--- ASSIGNMENT ---
Work through the data and say how many lines contain "should". The number alone is the answer.

[Records drawn from a dataset]
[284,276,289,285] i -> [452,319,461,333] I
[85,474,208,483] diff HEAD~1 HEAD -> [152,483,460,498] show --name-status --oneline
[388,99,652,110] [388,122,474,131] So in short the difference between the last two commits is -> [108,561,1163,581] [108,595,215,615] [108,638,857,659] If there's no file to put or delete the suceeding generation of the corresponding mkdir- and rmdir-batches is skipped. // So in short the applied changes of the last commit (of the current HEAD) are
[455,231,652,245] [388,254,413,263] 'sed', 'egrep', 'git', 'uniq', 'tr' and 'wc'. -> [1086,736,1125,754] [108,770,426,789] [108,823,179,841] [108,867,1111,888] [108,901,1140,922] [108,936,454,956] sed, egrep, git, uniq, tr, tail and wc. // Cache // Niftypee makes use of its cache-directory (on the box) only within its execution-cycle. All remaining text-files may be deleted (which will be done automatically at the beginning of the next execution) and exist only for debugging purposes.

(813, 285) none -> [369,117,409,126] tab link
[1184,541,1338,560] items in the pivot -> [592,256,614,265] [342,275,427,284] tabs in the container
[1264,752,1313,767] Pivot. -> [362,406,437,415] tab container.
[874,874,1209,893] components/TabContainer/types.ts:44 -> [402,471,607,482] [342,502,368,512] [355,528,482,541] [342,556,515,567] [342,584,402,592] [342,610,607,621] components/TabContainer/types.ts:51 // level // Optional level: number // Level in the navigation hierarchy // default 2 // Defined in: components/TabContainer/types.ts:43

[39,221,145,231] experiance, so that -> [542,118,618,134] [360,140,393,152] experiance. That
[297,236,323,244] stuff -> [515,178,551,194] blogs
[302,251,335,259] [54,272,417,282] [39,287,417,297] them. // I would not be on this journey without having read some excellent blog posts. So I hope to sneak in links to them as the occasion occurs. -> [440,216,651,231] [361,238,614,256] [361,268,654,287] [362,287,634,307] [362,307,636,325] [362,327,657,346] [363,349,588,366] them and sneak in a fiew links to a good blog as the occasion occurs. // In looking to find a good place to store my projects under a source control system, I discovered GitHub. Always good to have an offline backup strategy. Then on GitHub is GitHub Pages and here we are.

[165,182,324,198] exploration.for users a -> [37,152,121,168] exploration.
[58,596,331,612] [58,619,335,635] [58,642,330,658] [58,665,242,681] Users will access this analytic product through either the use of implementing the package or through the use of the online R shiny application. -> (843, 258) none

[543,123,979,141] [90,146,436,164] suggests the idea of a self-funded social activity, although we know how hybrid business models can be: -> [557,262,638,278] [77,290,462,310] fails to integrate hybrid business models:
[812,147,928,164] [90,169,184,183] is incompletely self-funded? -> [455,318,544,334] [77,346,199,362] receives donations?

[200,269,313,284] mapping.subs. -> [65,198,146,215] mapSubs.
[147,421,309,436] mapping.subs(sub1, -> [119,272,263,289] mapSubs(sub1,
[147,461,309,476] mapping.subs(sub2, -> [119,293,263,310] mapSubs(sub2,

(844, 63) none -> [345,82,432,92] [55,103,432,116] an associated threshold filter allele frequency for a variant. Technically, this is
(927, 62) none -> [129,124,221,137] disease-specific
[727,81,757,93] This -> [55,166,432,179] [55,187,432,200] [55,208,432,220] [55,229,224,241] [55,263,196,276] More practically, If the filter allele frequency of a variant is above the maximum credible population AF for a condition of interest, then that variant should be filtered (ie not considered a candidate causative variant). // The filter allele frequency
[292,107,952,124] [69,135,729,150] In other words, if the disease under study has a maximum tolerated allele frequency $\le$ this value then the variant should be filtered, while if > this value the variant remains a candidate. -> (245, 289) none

--- COMPLETED EXERCISE ---
2